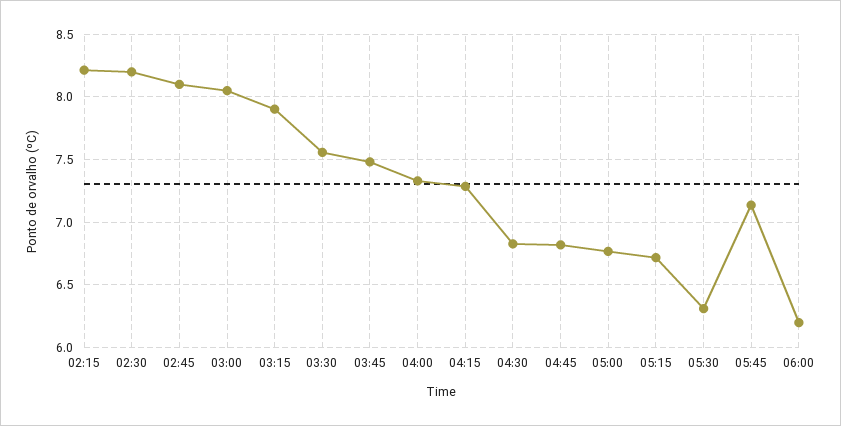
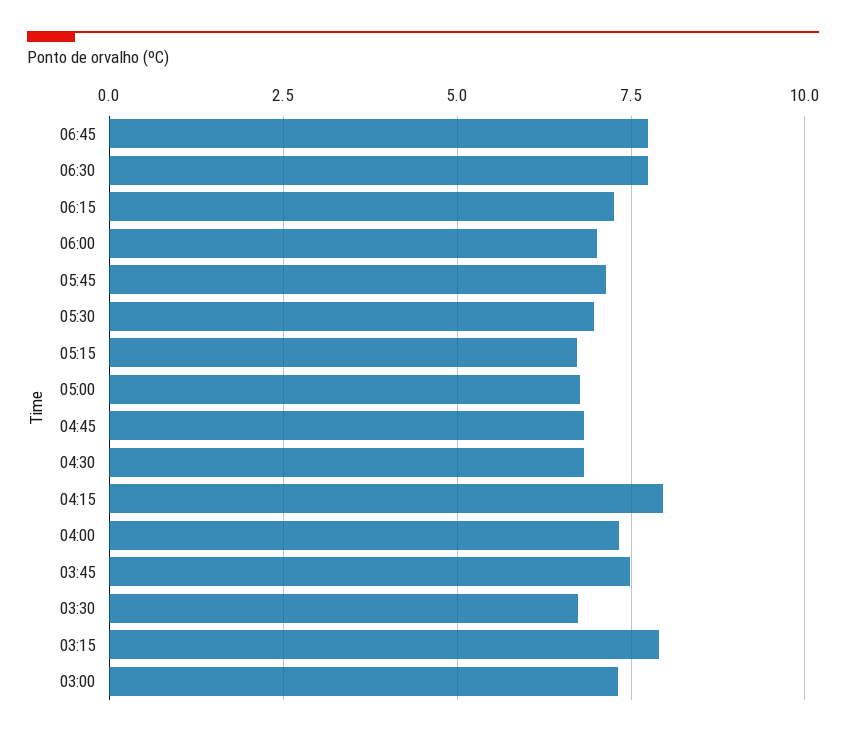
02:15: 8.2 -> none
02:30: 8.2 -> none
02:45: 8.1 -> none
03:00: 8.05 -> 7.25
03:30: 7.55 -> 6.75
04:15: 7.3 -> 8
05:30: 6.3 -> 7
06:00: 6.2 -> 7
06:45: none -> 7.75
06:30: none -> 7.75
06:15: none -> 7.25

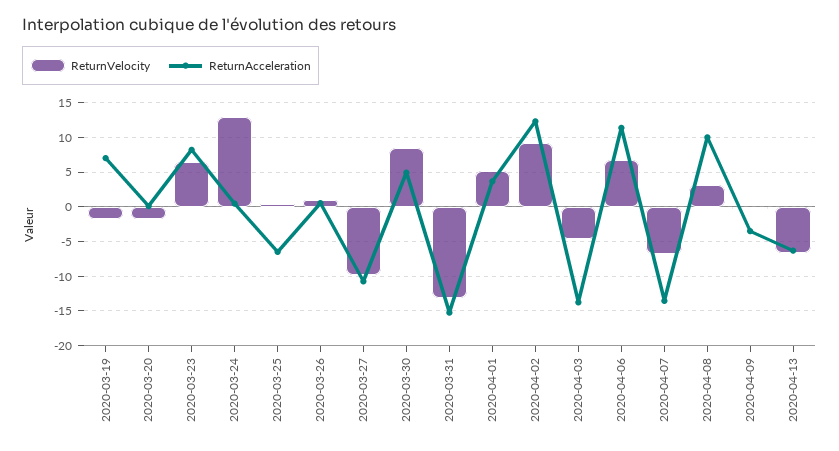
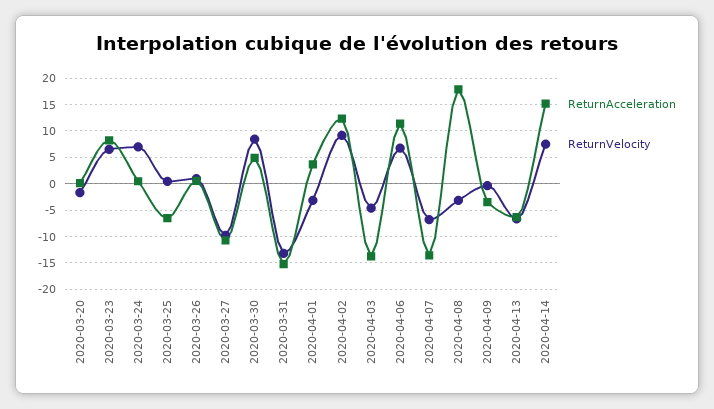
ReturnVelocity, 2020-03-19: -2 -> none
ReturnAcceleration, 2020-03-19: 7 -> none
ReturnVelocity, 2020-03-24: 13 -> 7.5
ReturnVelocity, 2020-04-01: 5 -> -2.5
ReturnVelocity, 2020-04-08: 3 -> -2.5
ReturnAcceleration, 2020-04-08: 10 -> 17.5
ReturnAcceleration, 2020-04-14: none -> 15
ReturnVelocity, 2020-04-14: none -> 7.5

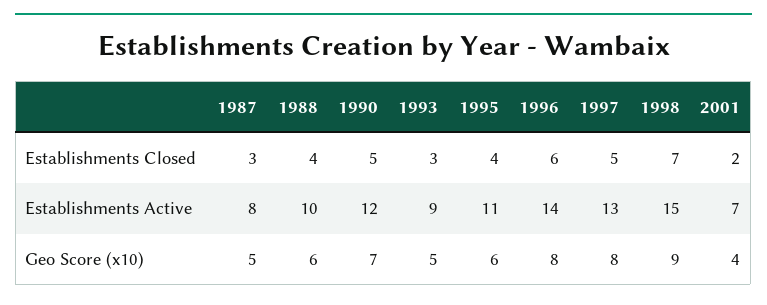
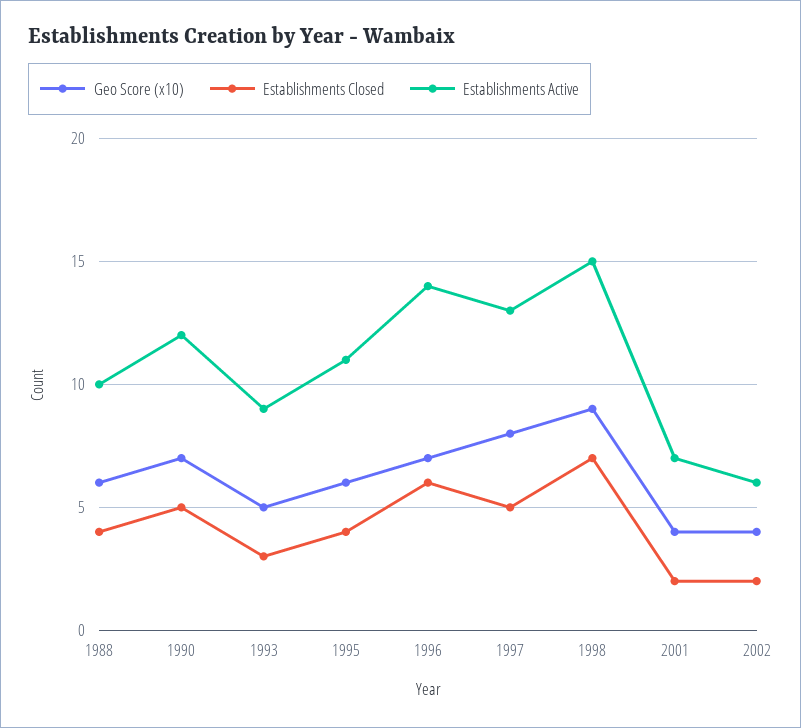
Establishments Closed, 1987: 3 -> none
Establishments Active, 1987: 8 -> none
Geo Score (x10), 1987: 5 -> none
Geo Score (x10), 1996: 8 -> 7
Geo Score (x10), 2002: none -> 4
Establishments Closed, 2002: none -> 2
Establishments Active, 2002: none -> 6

= = = = =

To do
Give the number of lines above containing the word "ReturnAcceleration", with no other text.

Answer to this problem
3